If we have life too easy the temptation to pay lip service is all too real.  We are neither one or the other; neither hot nor cold for God.

So, what can we do here in Sherborne to keep our faith ‘hot’?  Being lukewarm implies a middle way which can sometimes be positive.  But in this passage from Revelation, it is far from positive it signifies a lack of commitment and enthusiasm for the gospel.  One of the ways I think we might keep our faith ‘hot’ is by showing our passion for Christ by our actions.  I have been overwhelmed by the enthusiasm I have heard in this past week for the simple action we have taken of flying the Ukrainian flag from the tower here, and in Lillington and Longburton.  People who never set foot in church have stopped me in the street to say ‘thank you’ or ‘well done’ for showing that we stand with the Ukrainian people.  Sherborne Facebook page is full of similar responses.   Such a simple thing to do but in doing so we as a church here have spoken to so many people about the love of Christ for his people.  What has saddened me is the apparent surprise that we should do such a think at this time.  Have they come to believe that the church is ‘lukewarm’ to such terrible events and is frightened to stand up and be counted?  The more gestures we can make where we bring the church to the people, the more we can say we are in this with you; we do care.

The people in Laodicea had stopped sharing their love for Christ with the people the lived among.  To be honest they couldn’t be bothered.  They were happy as they were.  Absolute apathy had set in.  So how can we make this ‘hot’ again.  We need to begin by looking at our relationship with God.  Any relationship that we value takes time and energy.  We need to spend time and be with the people we value.  And so it is with our relationship with God.  Lent is one of those times when we encourage some inward thinking, some self-examination.  How much time do we spend with God each day?  Do we start and end the day with God?  If not, this might be a time to start.  I am sure none of us would dream of not speaking to our loved ones we live with as we get up or as we retire.  So why not do this with God?

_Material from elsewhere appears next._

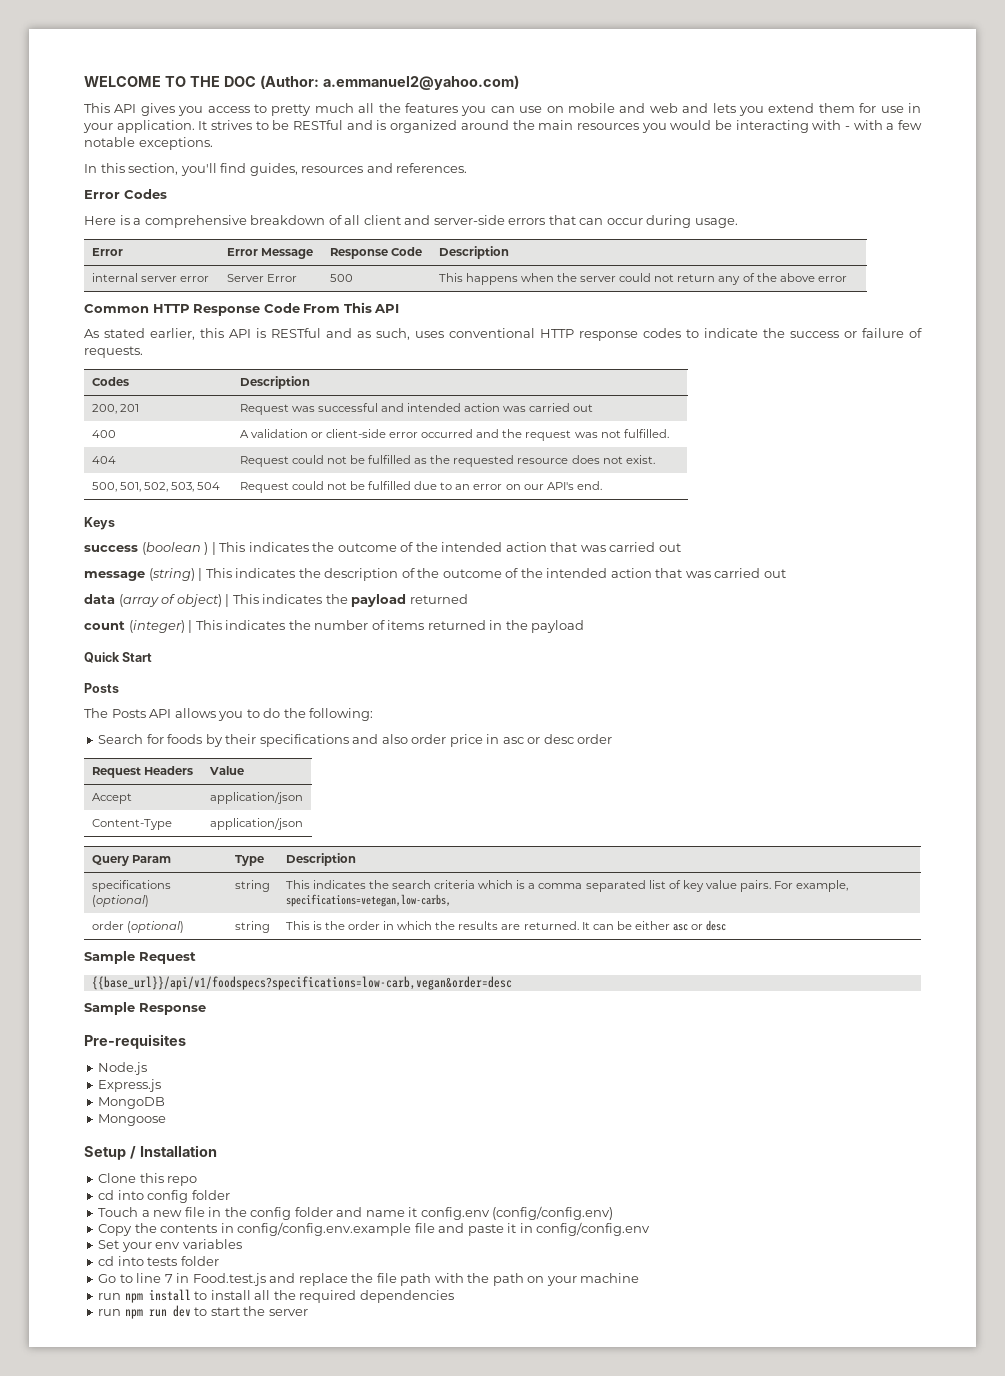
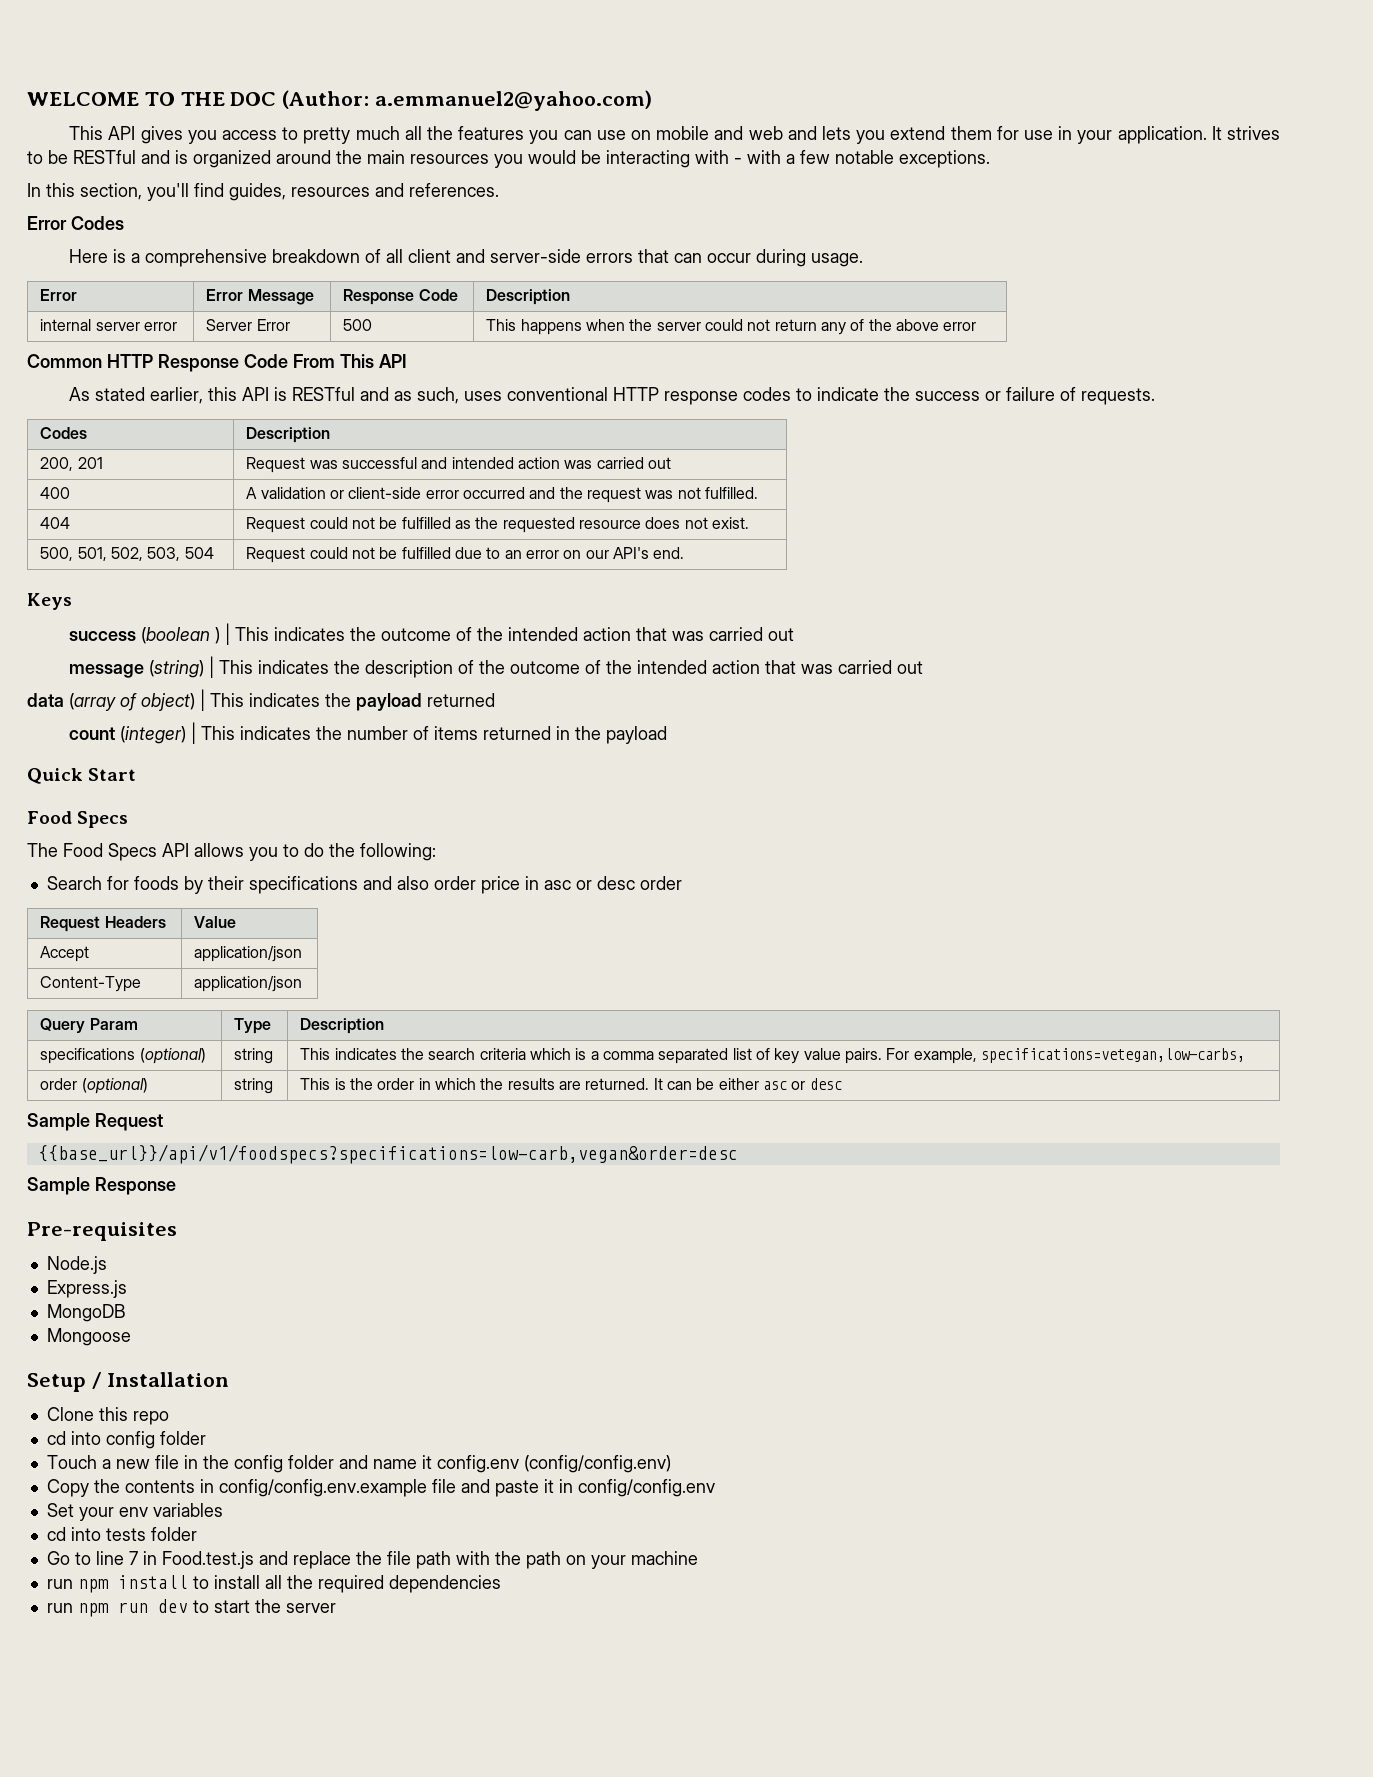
  Quick Start
- Posts
+ Food Specs
- The Posts API allows you to do the following:
+ The Food Specs API allows you to do the following:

At some point we may need to say sorry to God for our lukewarmness.  He doesn’t want us to be mediocre.  All we have to do is ask and in one of the most famous verses in The Bible v 20 of chapter 3 of Revelation we are told; Listen! I stand at the door and knock. If anyone hears My voice and opens the door, I will come in to him and have dinner with him, and he with Me.  That’s all we need to do, and the implication is of God coming in and eating with us, sharing a meal it is what the best of friends do.  “Look! I’m standing at the door of your heart and knocking. If you hear the knock I’ll come in, might be another way of saying this verse.

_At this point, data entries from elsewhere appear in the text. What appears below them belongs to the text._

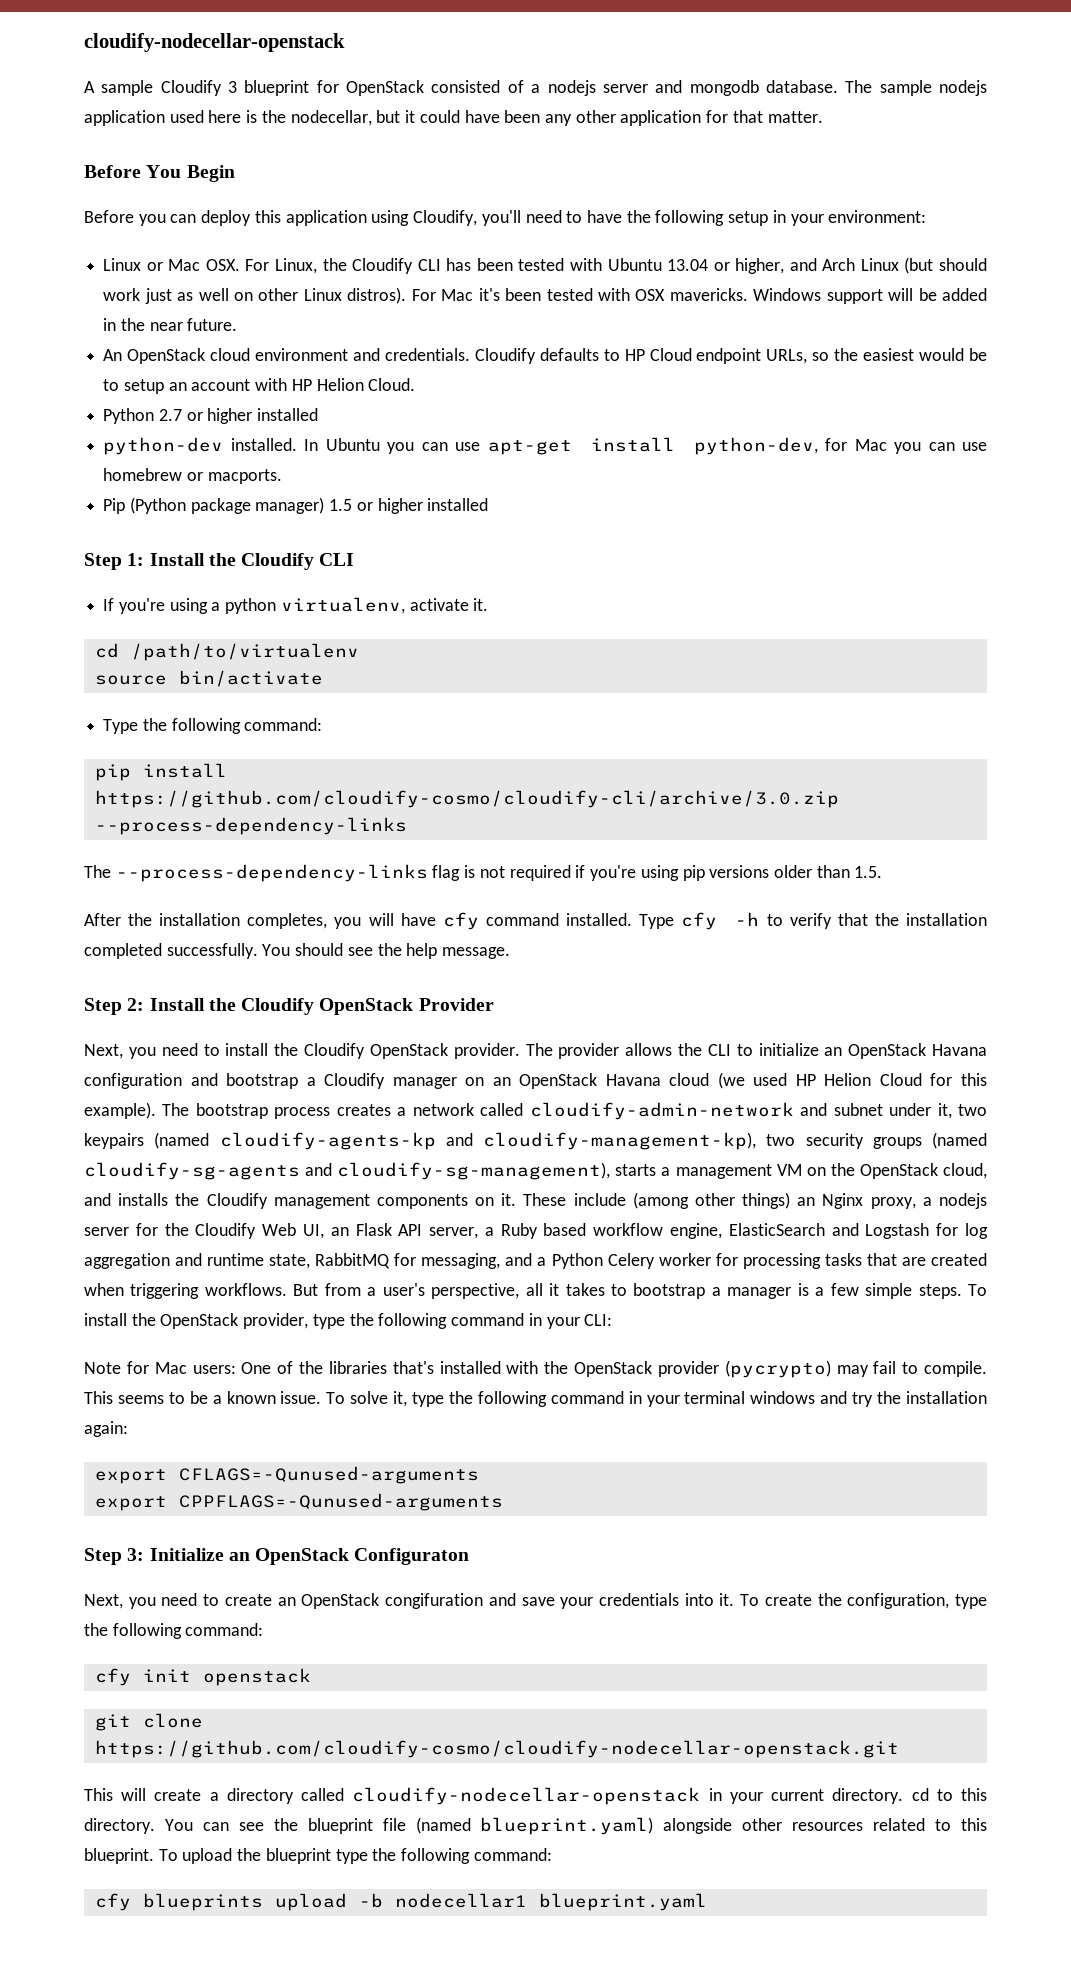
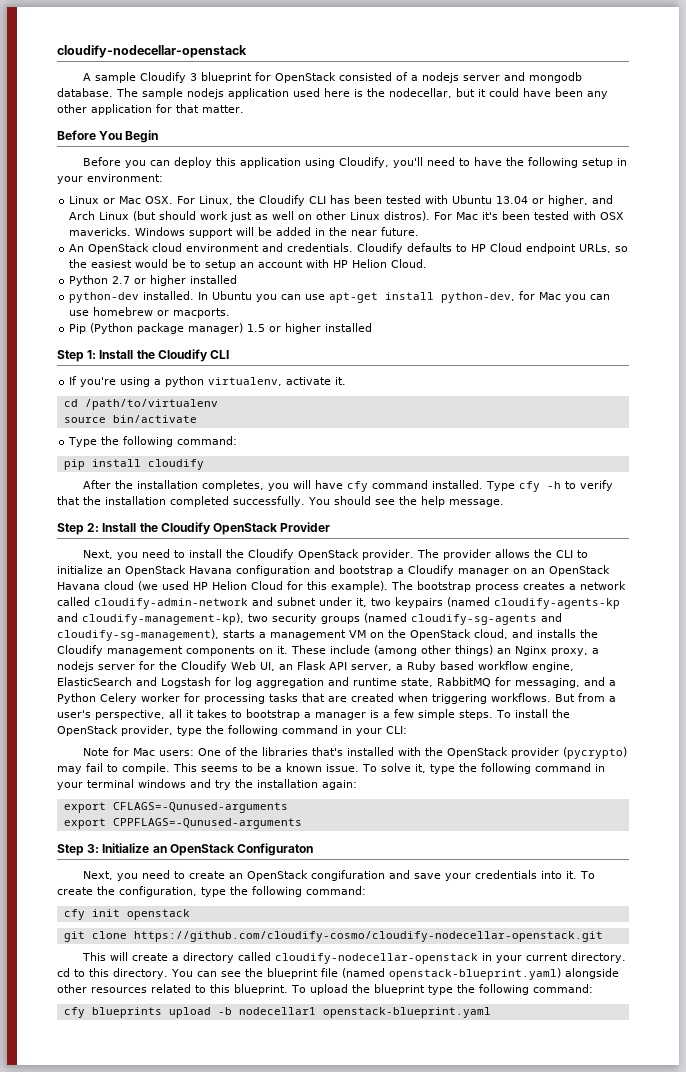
- pip install https://github.com/cloudify-cosmo/cloudify-cli/archive/3.0.zip --process-dependency-links
- The --process-dependency-links flag is not required if you're using pip versions older than 1.5.
+ pip install cloudify
- You can see the blueprint file (named blueprint.yaml) alongside other resources related to this blueprint.
+ You can see the blueprint file (named openstack-blueprint.yaml) alongside other resources related to this blueprint.
- cfy blueprints upload -b nodecellar1 blueprint.yaml
+ cfy blueprints upload -b nodecellar1 openstack-blueprint.yaml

What does God want from us that he wasn’t getting from the church in Laodicea?  He wants commitment. As a society we are not very good at commitment these days.  Ask anyone trying to recruit volunteers to help run youth groups or lunch groups.  People want to use the group but do not want to commit to helping regularly.  Look around at the number of churches unable to fill the post of church warden or other important positions which keep our churches afloat.  People are happy to help on an ad hoc basis but are frightened to make a commitment.  God asks us to make the most of our Christian lives today. Make your commitment to Him firm and stable.   And make a commitment to Him to serve this congregation, or whichever church you worship in.  Let’s make our churches communities of people who love and care for each other and who are ‘hot’ for God.  If we can do so who knows what change will happen and what God will be able to do.